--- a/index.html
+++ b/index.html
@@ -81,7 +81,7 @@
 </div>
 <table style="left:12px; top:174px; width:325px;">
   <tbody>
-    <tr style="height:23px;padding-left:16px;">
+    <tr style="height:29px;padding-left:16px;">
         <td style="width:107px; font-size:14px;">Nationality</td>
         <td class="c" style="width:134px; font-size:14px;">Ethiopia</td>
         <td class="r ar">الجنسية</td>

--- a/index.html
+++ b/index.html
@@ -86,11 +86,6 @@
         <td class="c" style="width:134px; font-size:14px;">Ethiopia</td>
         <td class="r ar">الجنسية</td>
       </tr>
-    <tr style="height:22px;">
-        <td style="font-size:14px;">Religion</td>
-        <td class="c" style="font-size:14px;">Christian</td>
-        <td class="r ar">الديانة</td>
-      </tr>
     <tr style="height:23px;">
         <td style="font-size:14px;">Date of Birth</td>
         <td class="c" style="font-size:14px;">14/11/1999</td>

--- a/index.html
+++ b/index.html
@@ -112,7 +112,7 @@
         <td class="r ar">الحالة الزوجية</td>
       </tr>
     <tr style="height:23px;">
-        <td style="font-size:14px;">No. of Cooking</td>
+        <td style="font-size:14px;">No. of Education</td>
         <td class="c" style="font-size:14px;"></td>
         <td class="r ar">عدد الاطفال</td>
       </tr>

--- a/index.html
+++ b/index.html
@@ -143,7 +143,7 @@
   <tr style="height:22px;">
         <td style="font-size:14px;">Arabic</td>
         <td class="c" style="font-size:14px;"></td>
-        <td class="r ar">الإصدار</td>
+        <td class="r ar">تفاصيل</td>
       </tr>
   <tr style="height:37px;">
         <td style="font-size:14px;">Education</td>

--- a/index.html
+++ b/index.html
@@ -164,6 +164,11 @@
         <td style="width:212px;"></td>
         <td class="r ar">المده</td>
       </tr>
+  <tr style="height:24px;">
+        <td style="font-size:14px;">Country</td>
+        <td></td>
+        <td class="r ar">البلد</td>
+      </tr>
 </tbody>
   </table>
_ _ _
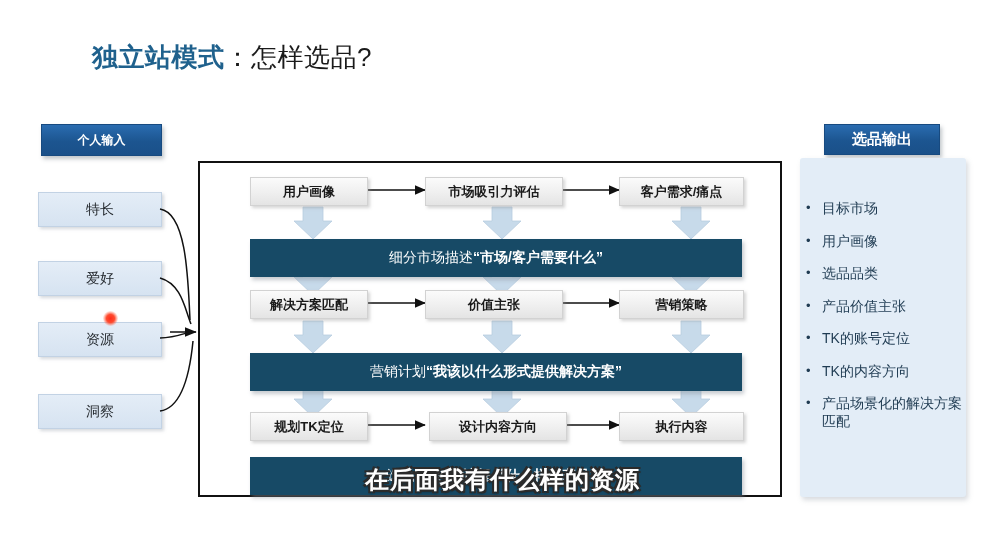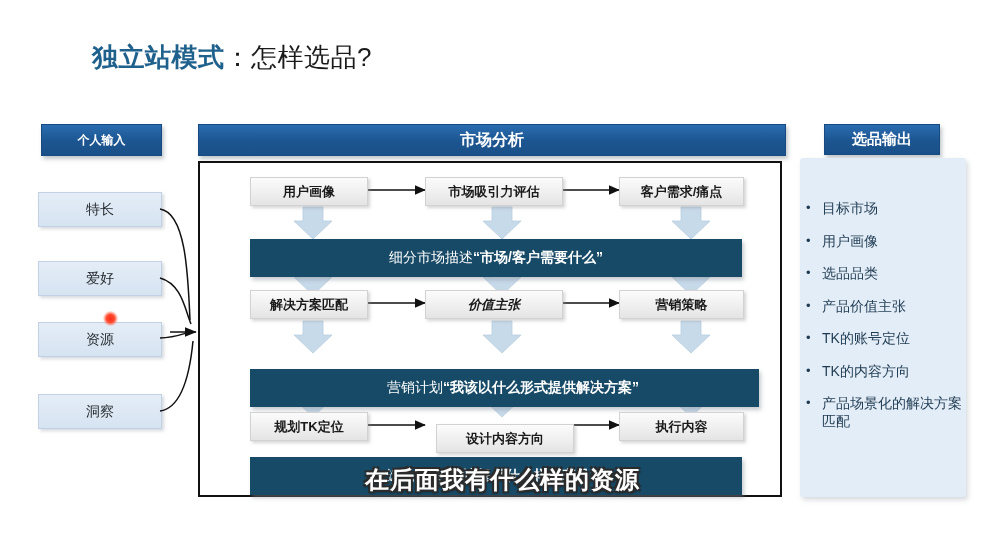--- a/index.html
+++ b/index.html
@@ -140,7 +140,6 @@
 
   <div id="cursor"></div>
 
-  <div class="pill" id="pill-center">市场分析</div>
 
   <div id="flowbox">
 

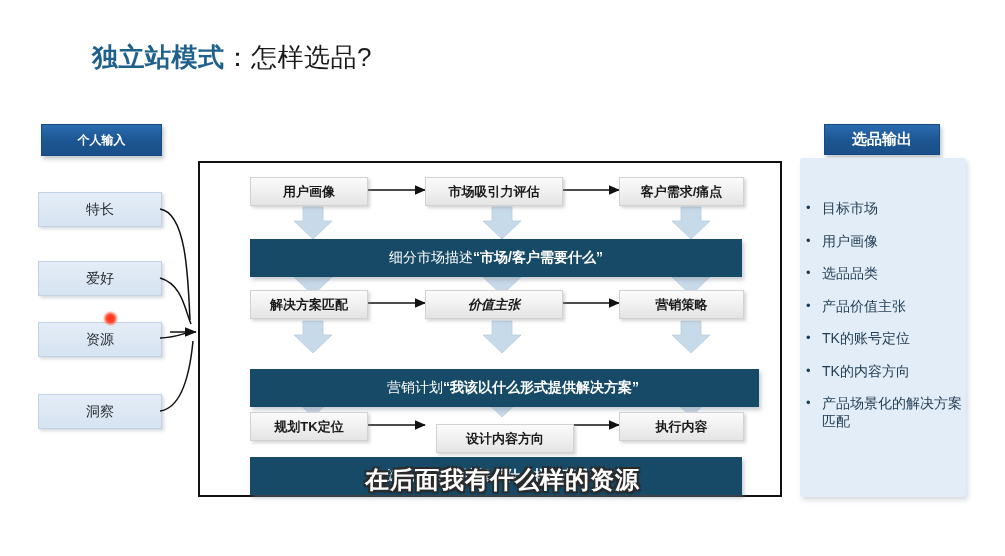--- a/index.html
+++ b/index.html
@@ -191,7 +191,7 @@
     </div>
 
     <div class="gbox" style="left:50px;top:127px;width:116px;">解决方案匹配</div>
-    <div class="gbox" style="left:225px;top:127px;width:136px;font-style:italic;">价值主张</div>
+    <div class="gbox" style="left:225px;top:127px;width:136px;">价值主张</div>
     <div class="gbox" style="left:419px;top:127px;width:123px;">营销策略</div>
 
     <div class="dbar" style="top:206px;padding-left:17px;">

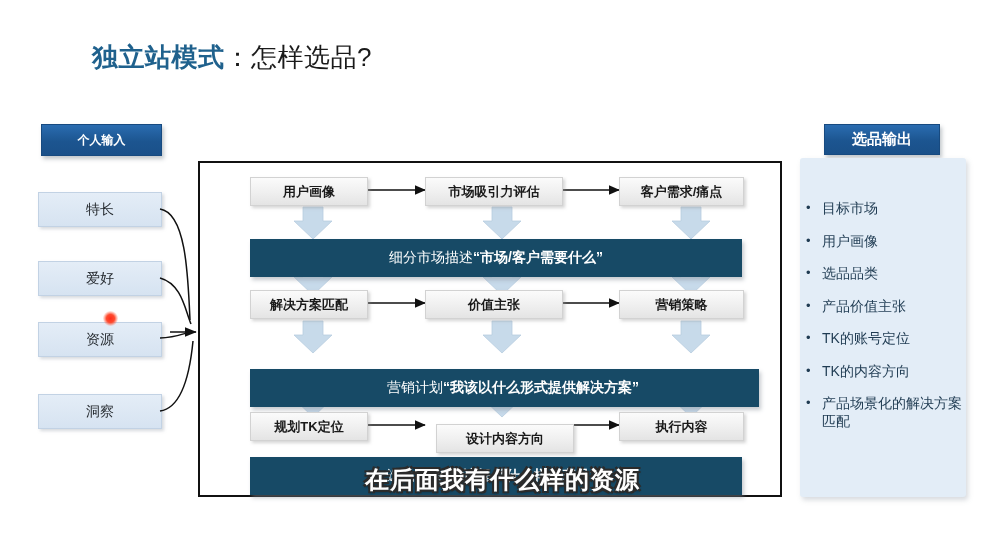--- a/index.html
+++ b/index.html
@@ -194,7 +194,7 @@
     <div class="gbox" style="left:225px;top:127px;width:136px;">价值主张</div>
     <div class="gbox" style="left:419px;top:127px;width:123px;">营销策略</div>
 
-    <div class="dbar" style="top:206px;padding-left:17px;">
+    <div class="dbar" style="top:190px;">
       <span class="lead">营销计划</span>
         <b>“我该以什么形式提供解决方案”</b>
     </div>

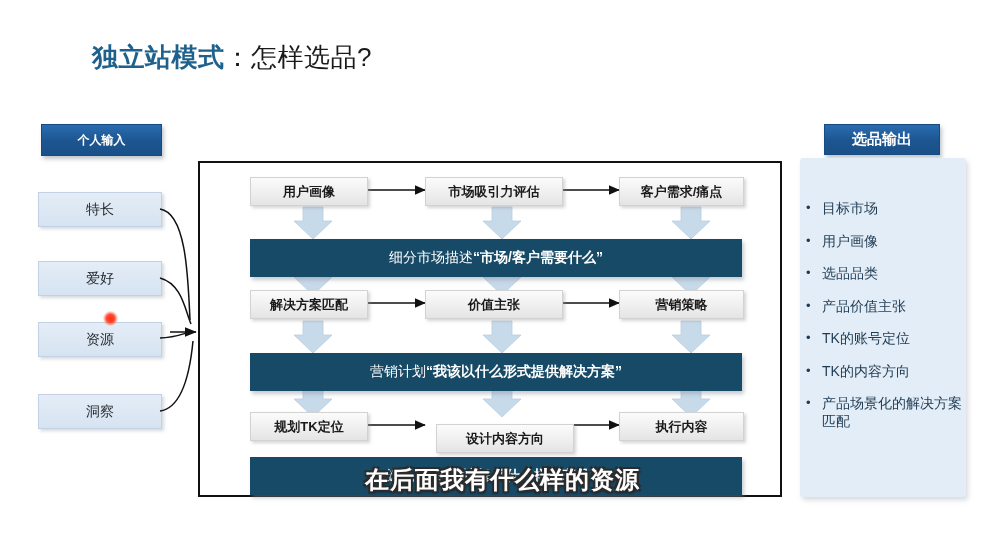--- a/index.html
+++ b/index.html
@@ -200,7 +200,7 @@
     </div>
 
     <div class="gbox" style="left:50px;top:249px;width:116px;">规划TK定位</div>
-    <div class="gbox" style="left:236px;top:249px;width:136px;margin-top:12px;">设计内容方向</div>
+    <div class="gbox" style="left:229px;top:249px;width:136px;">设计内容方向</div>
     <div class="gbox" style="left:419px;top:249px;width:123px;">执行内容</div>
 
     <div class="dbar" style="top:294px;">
_ _ _
* [Exercise]: Give the number of lines in the entries that contain the word "价值主张", without any other words.

* [Response]: 3